P407 : A case of febuxostat-induced drug eruption in a patient with allopurinol hypersensitivity syndrome

2019 
A 73-year-old female presented with pruritic erythematous patches on whole body. She had been diagnosed as allopurinol hypersensitivity syndrome and treated with hypertension, diabetes and chronic kidney disease. The skin lesions started from 3 days ago after taking febuxostat due to hyperuricemia. On physical examination, there was no abdominal pain, arthralgia, hematuria, or Nikolsky’s sign. Histopathologic examination revealed pyknotic nucleus on Malpighi layer with vacuolar alteration and perivascular eosinophilic infiltration. She was finally diagnosed as drug eruption due to febuxostat. She stopped taking febuxostat immediately and started to take systemic steroid and antihistamines. Her skin lesions were resolved.
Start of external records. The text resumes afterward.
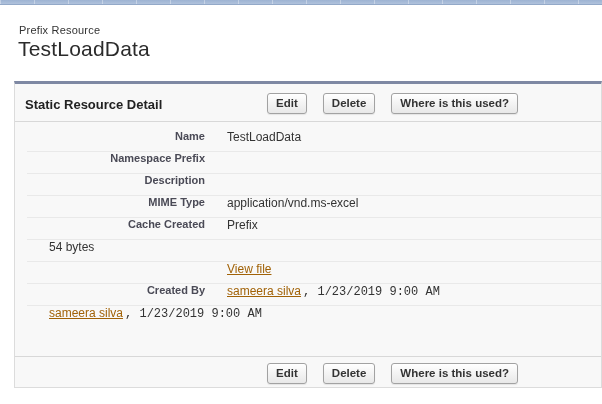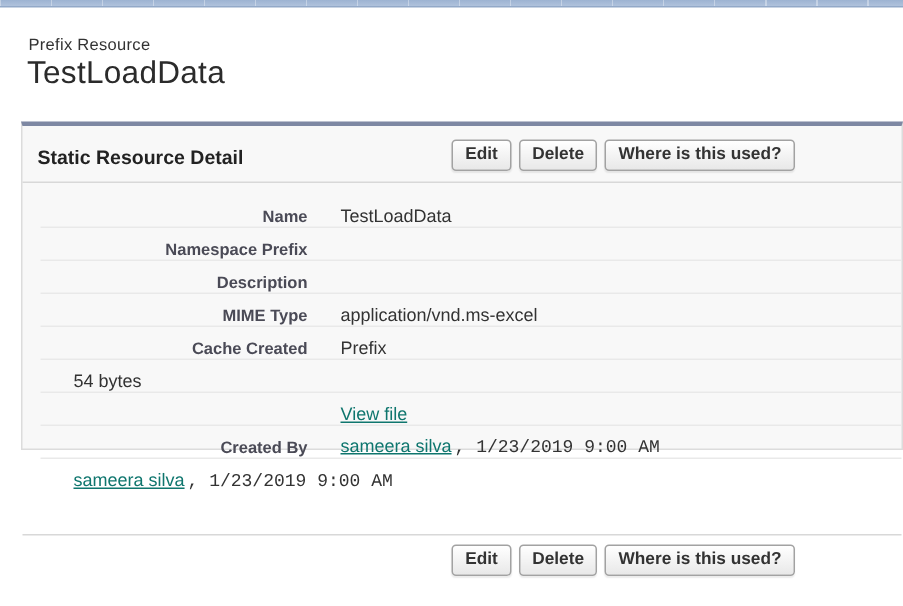"Static Resource Detail" .panel { height: 219px -> 307px }
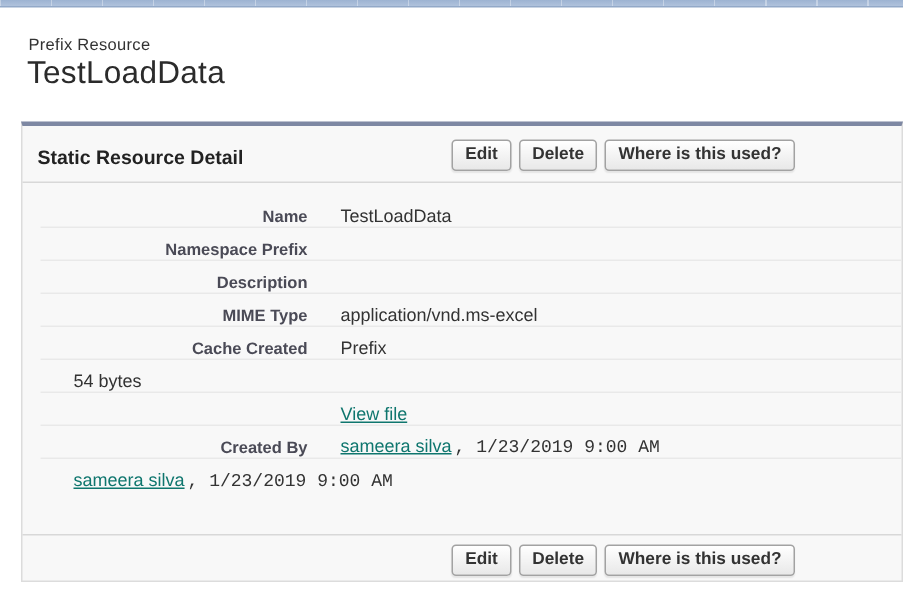"Edit" .btn-group { gap: 5px -> 16px; right: 71px -> 83px }
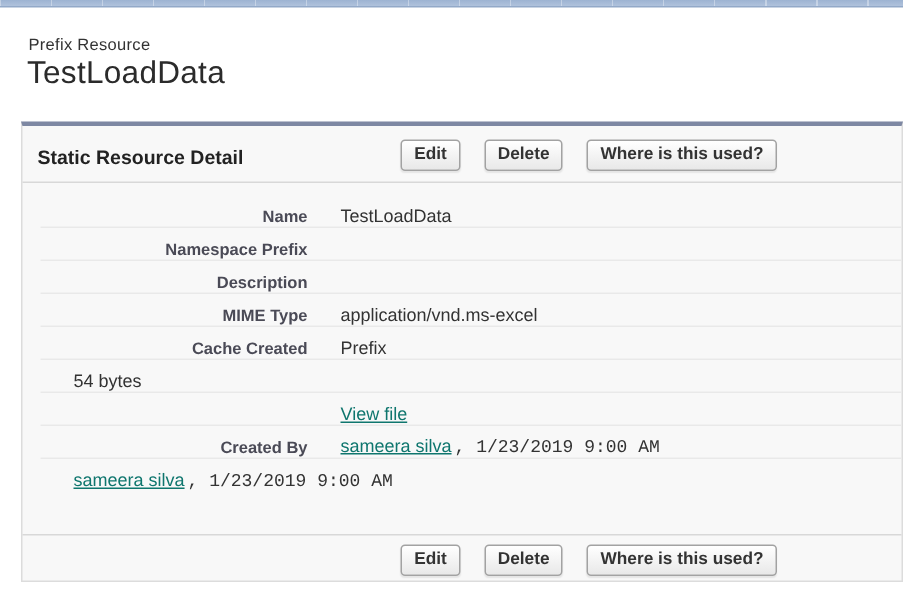"Name" .row { align-items: flex-end -> flex-start }
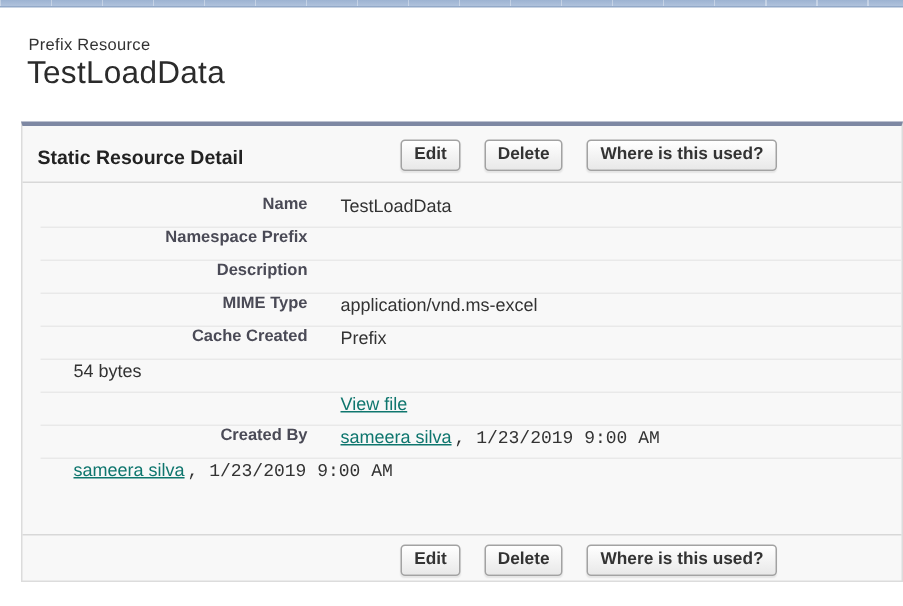"View file" .link { color: #0f766e -> #a16207 }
Febuxostat is a new xanthine oxidase inhibitor, metabolized by liver. It can be used as urate-lowering agent in renal impairment and may show equivalent or greater hypouricemic activity compared to allopurinol, making it potential alternative to allopurinol. Furthermore, its chemical structure is completely different from allopurinol, thus theoretical probability to develop cross-reactivity with allopurinol is low. However, further researching cross-reactivity between allopurinol and febuxostat into sub-molecular level is needed. Herein, we report a rare case of febuxostat-induced drug eruption in a patient with allopurinol hypersensitivity syndrome emphasizing need for careful administration of urate-lowering agents.